Comment la santé mentale devient rentable et normative grâce aux évaluations américaines (D.S.M.)

Par Gérard Pommier *

* Psychanalyste. Professeur Emérite, Université de Strasbourg.

 

Le répertoire des maladies mentales utilisé par les psychiatres américains, connu sous le nom de DSM (Diagnostic and Statistical Manual of Mental Disorders), doit faire paraître en 2013 sa cinquième version , dont  une étape préparatoire est disponible en ligne depuis 2010 pour discussion: elle a beaucoup tardé, puisque c’est en 2001 que l’O.M.S. et la W.P.A. (World psychiatric association)[1] avaient tenu à Londres un symposium sur cette classification : la difficulté des débats avait amené à décréter un moratoire jusqu’à 2011.
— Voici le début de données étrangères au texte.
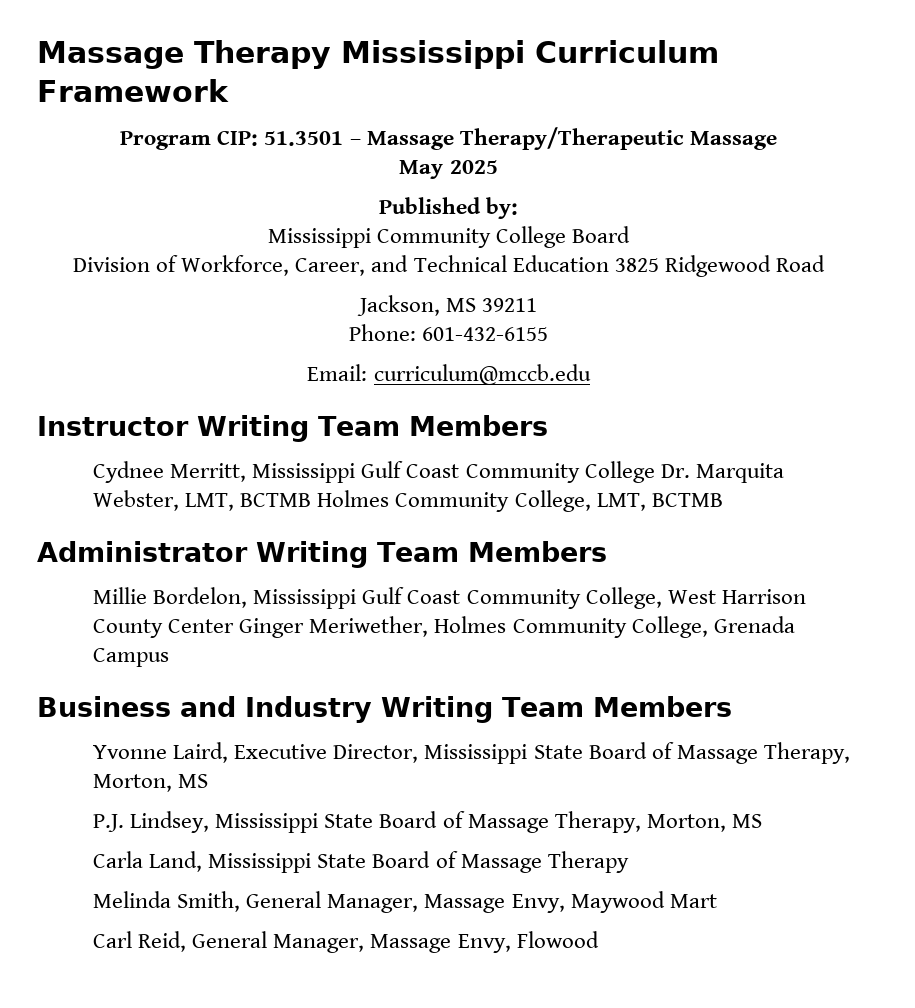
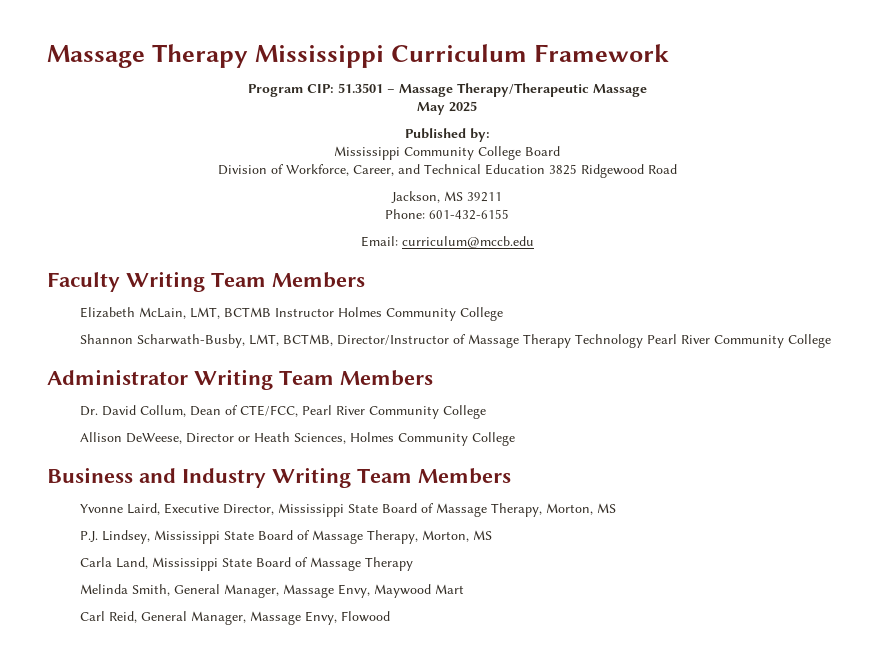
- Instructor Writing Team Members
- Cydnee Merritt, Mississippi Gulf Coast Community College Dr. Marquita Webster, LMT, BCTMB Holmes Community College, LMT, BCTMB
+ Faculty Writing Team Members
+ Elizabeth McLain, LMT, BCTMB Instructor Holmes Community College
+ Shannon Scharwath-Busby, LMT, BCTMB, Director/Instructor of Massage Therapy Technology Pearl River Community College
  Administrator Writing Team Members
- Millie Bordelon, Mississippi Gulf Coast Community College, West Harrison County Center Ginger Meriwether, Holmes Community College, Grenada Campus
+ Dr. David Collum, Dean of CTE/FCC, Pearl River Community College
+ Allison DeWeese, Director or Heath Sciences, Holmes Community College

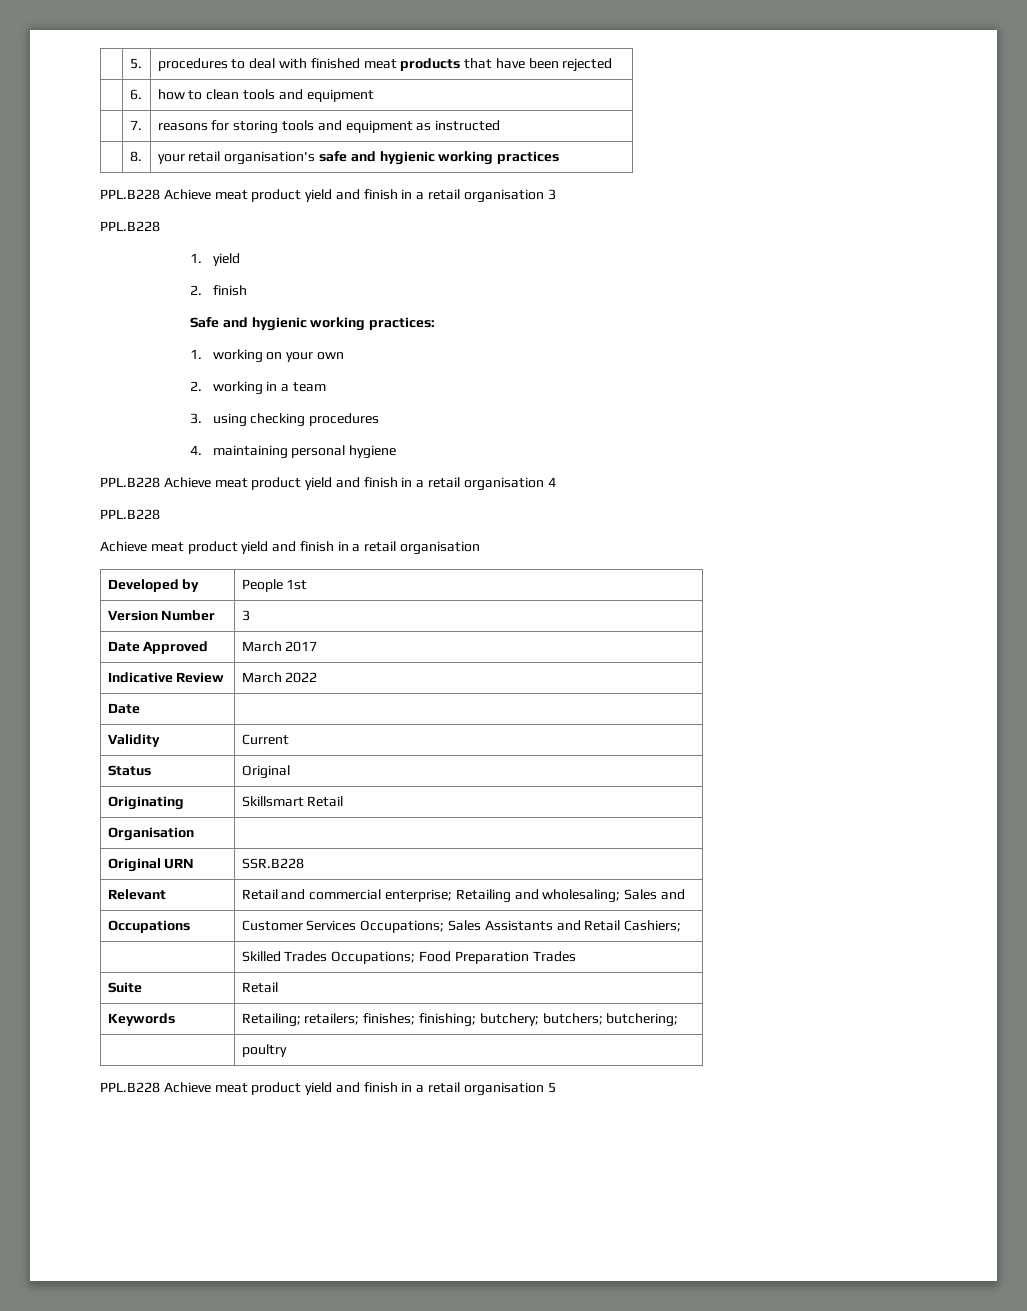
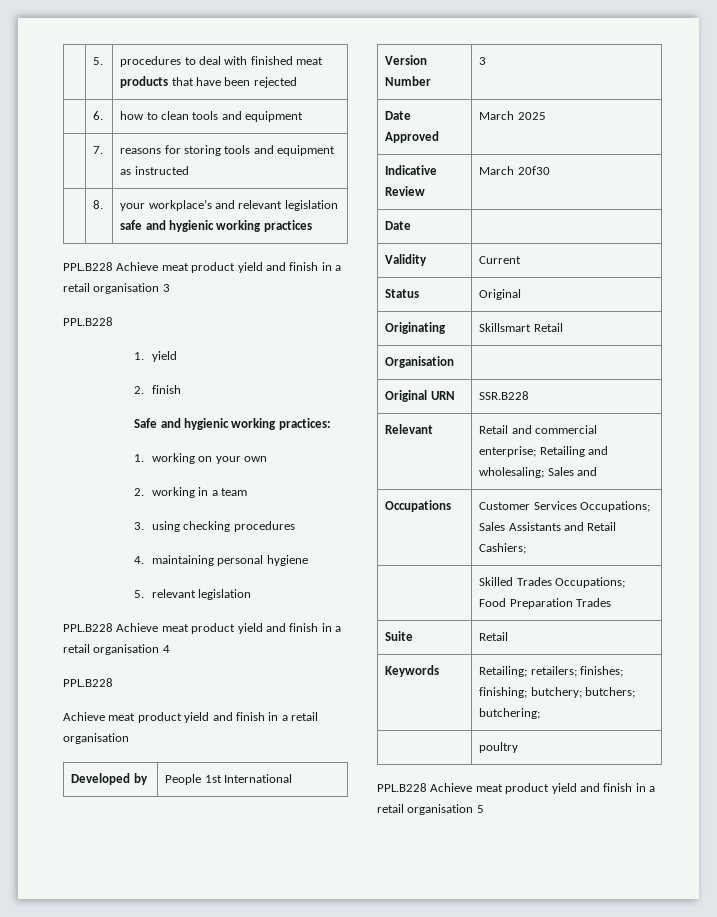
- | 8. | your retail organisation's safe and hygienic working practices
+ | 8. | your workplace’s and relevant legislation safe and hygienic working practices
+ 5. relevant legislation
- Developed by | People 1st
+ Developed by | People 1st International
- Date Approved | March 2017
+ Date Approved | March 2025
- Indicative Review | March 2022
+ Indicative Review | March 20f30

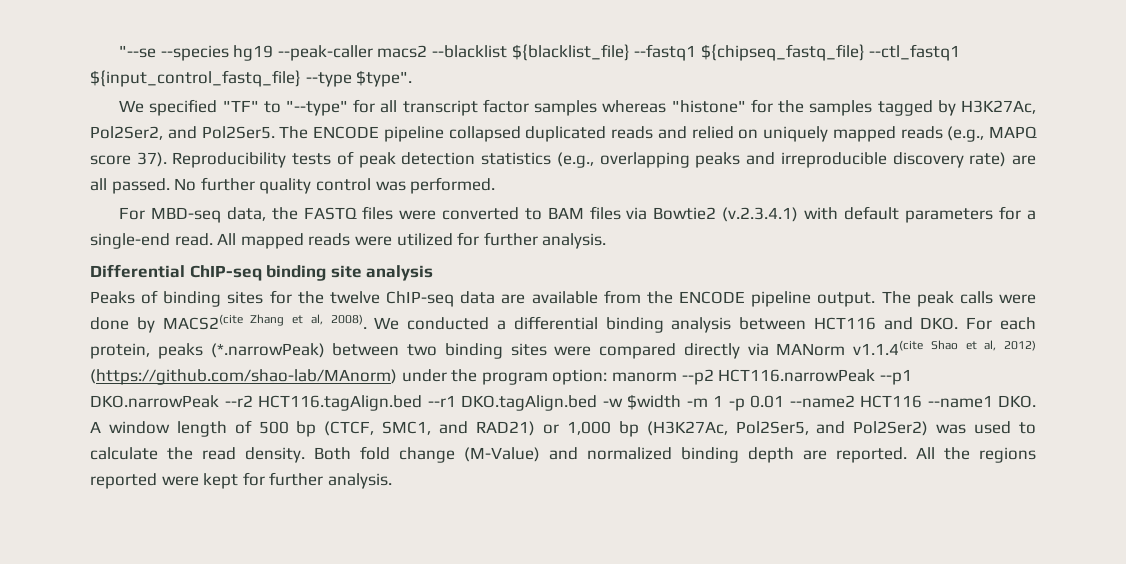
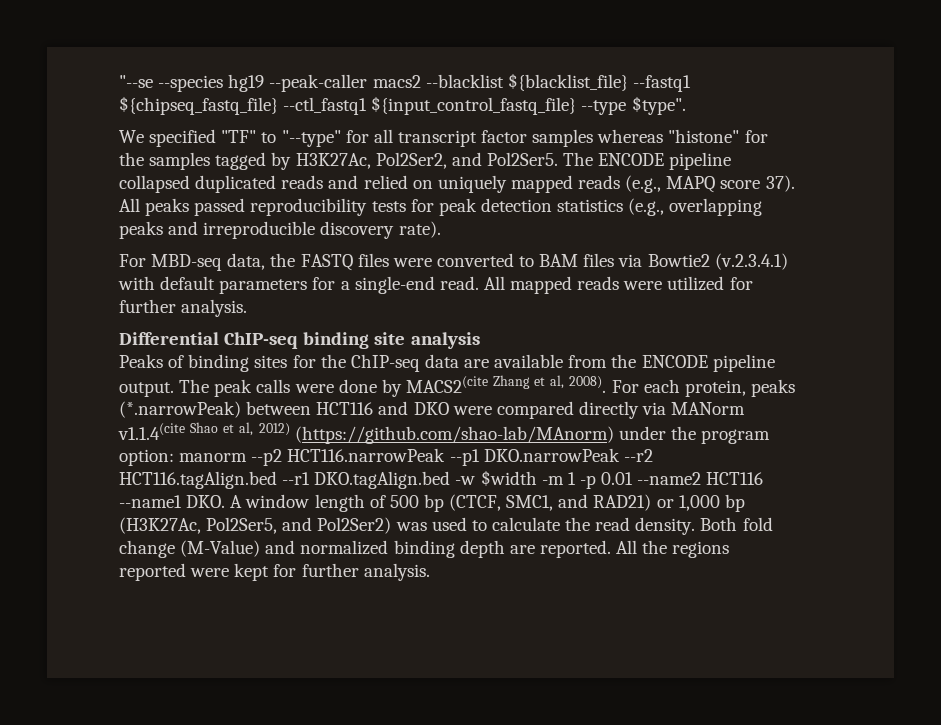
- Reproducibility tests of peak detection statistics (e.g., overlapping peaks and irreproducible discovery rate) are all passed. No further quality control was performed.
+ All peaks passed reproducibility tests for peak detection statistics (e.g., overlapping peaks and irreproducible discovery rate).
- Peaks of binding sites for the twelve ChIP-seq data are available from the ENCODE pipeline output.
+ Peaks of binding sites for the ChIP-seq data are available from the ENCODE pipeline output.
- We conducted a differential binding analysis between HCT116 and DKO. For each protein, peaks (*.narrowPeak) between two binding sites were compared directly via MANorm v1.1.4(cite Shao et al, 2012) (https://github.com/shao-lab/MAnorm) under the program option:
+ For each protein, peaks (*.narrowPeak) between HCT116 and DKO were compared directly via MANorm v1.1.4(cite Shao et al, 2012) (https://github.com/shao-lab/MAnorm) under the program option:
Ce Manuel, utilisé à des fins statistiques et pour établir les diagnostics des « troubles mentaux » était initialement destiné aux Etats-Unis : son ancêtre, le SCND, a été rédigé en 1932 pour l’armée américaine. Depuis 1952, les différents DSM, qui ont pris sa suite, sont rédigés par l’American Psychiatric Association. Mais depuis 1948, l’O.M.S. s’en est servie pour rédiger l’international classification of diseases, qui en est à sa dixième version (I.C.D 10). D’ailleurs, la publication du prochain D.S.M. sera retardée pour coïncider avec celle de l’I.C.D. 10., et les I.C.D. en sont une copie avec quelques variantes[2]. Référence unique de l’O.M.S., le DSM a une vocation mondiale, comme s’il allait de soi que ce qui est bon pour les U.S.A. l’est pour le monde entier.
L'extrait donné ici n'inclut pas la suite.